Hay quien paga la boda de su hija con ahorros y quien, según Carmen Pano, esperaba que el PSOE se la financiara a cambio de un silencio estratégico. No hablamos de una propina, sino de un 'pack' de 250.000 euros que incluía el banquete nupcial de Leonor y el alquiler de su casa durante siete años. Un plan de pensiones improvisado por las cloacas del partido para borrar los rastros de dinero en efectivo que aterrizaron en la sede de Ferraz. Este lunes, Pano volvió ante el juez Santiago Pedraz en la Audiencia Nacional para ratificar que la oferta llegó vía Leticia de la Hoz, la abogada de Koldo García. El guion era sencillo: cambiar la versión, cobrar el cheque y olvidarse de los sobres. Hasta el chófer, Álvaro Gallego, entró en la ecuación con una oferta de 15.000 euros; un detalle menor, casi un 'bonus' de Navidad, que al final decidieron no cobrar para terminar denunciando el asunto.

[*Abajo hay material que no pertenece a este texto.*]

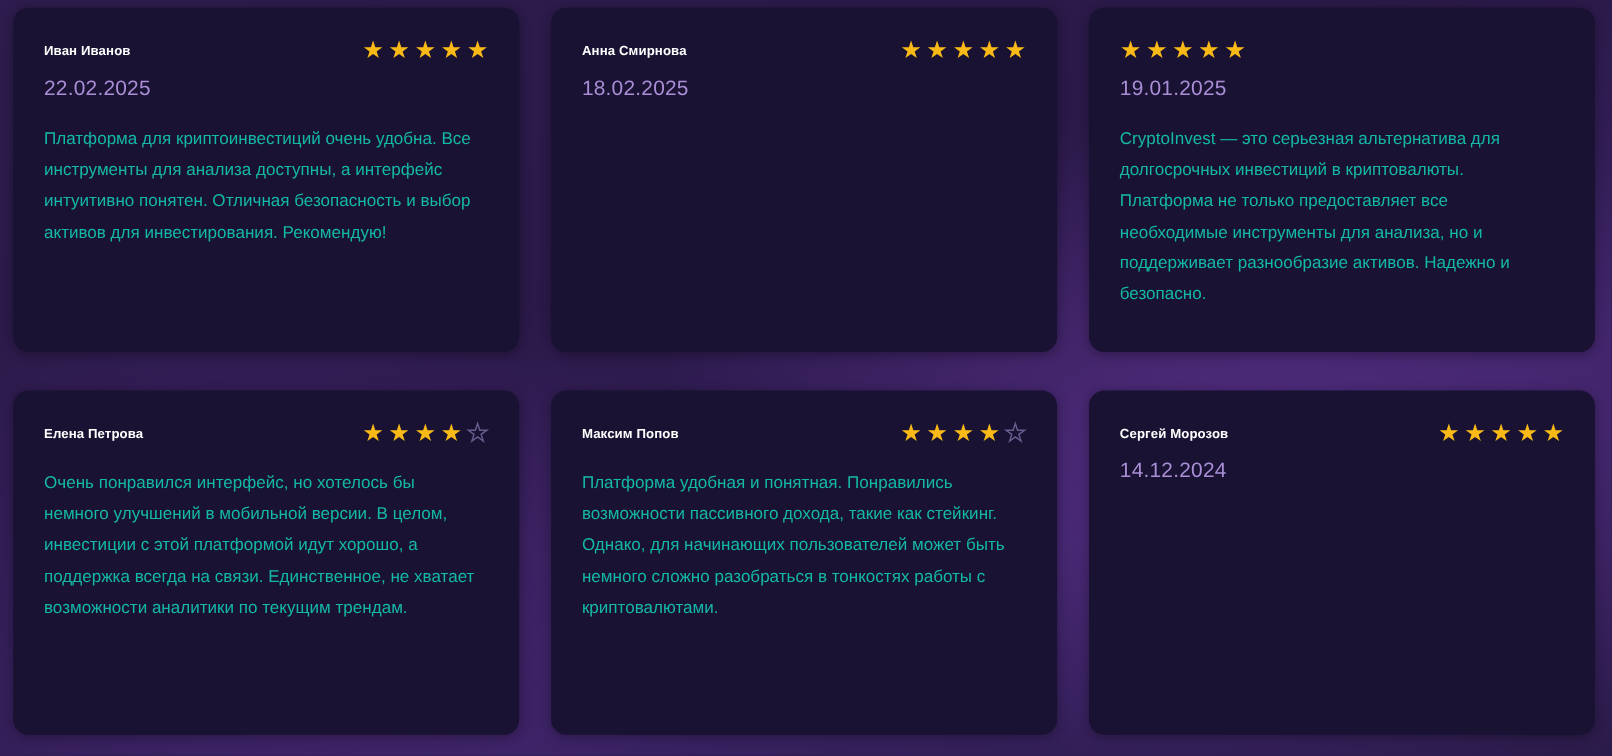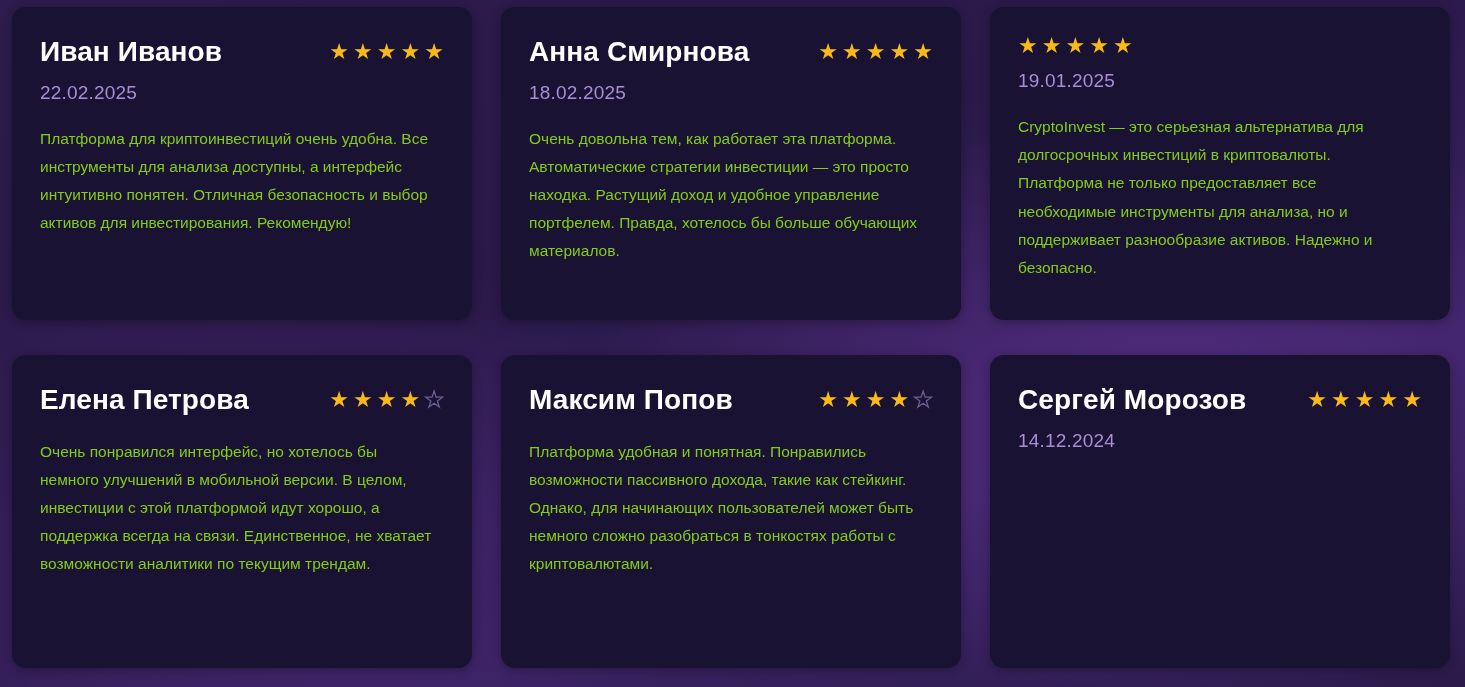"Иван Иванов" .author { font-size: 28px -> 12px }
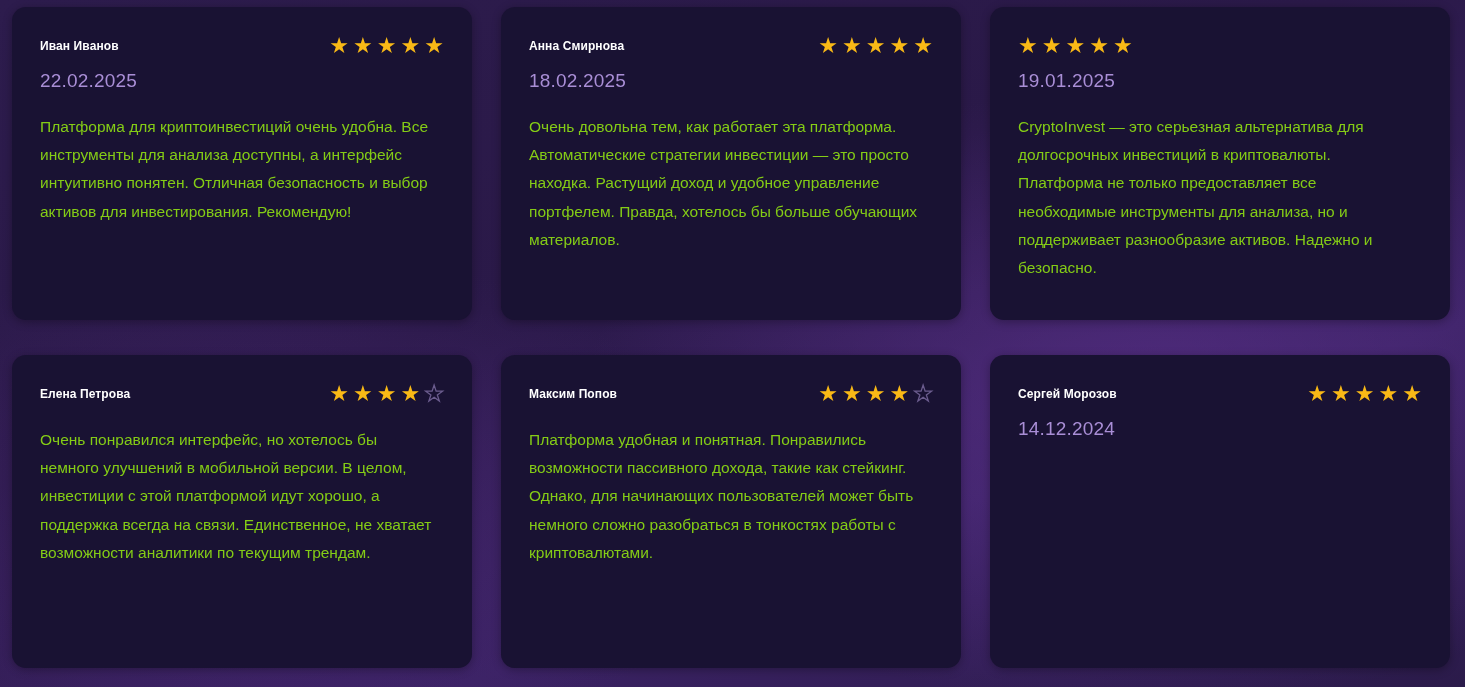"Платформа для криптоинвестиций очень" .text { color: #84cc16 -> #14b8a6 }
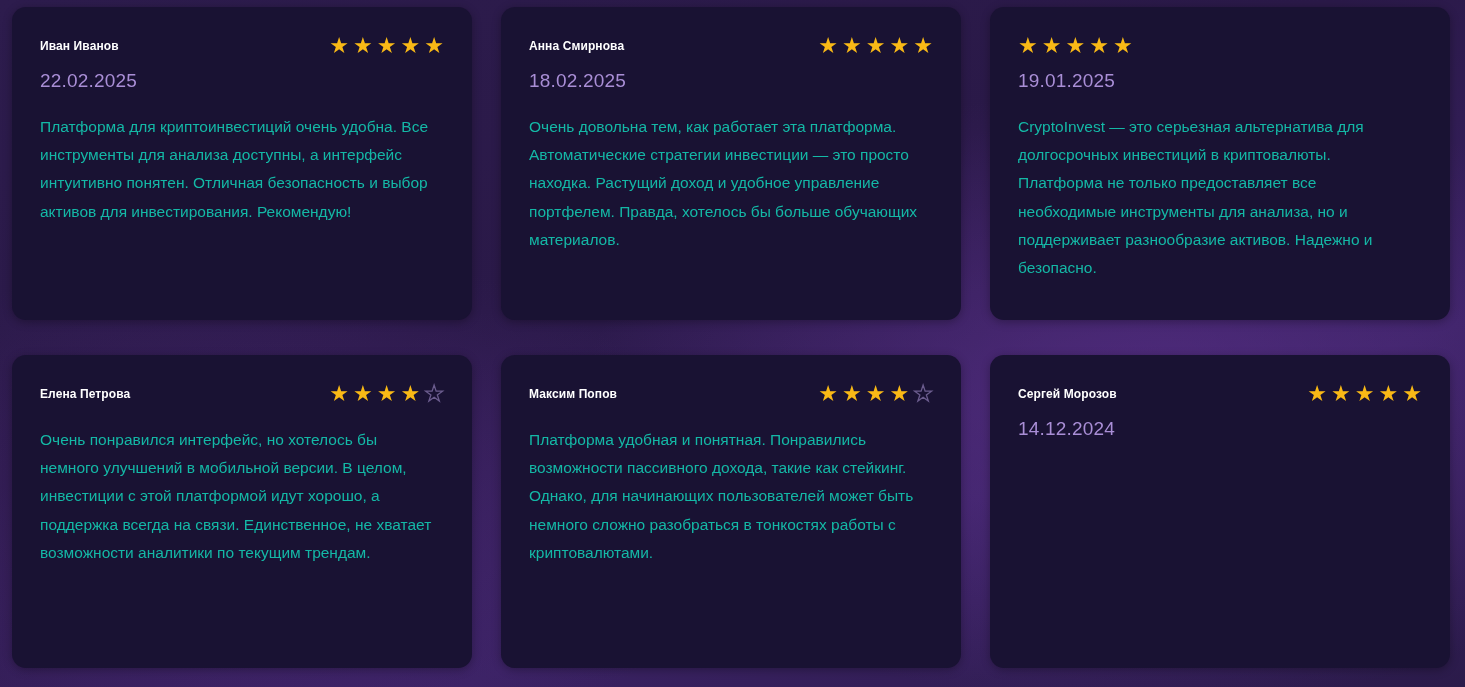"Очень довольна тем, как работает" div.text { html: <div>Очень довольна тем, как работает эта платформа. Автоматические стратегии инвестиции — это просто находка. Растущий доход и удобное управление портфелем. Правда, хотелось бы больше обучающих материалов.</div> -> none }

Mientras tanto, la defensa de De la Hoz juega la carta del 'estafador': sostiene que Pano fue quien llamó en febrero de 2025 buscando asesoría para vender operadoras de hidrocarburos. Según la letrada, el negocio se torció no por la ética, sino por la contabilidad: la sociedad Gran Zufaira tenía un agujero de 470.000 euros de IVA y el registro REDEF retirado. Básicamente, que no se puede comprar el silencio de alguien que tiene el libro de cuentas más rojo que una bandera socialista en campaña. Entre el caso Koldo y las ramificaciones de Santos Cerdán, la justicia intenta descifrar si estamos ante una estructura organizada de obstrucción o ante un malentendido empresarial. Lo cierto es que intentar comprar un testimonio incluyendo la lista de invitados de una boda es, cuanto menos, una audacia narrativa digna de un manual de corrupción para principiantes.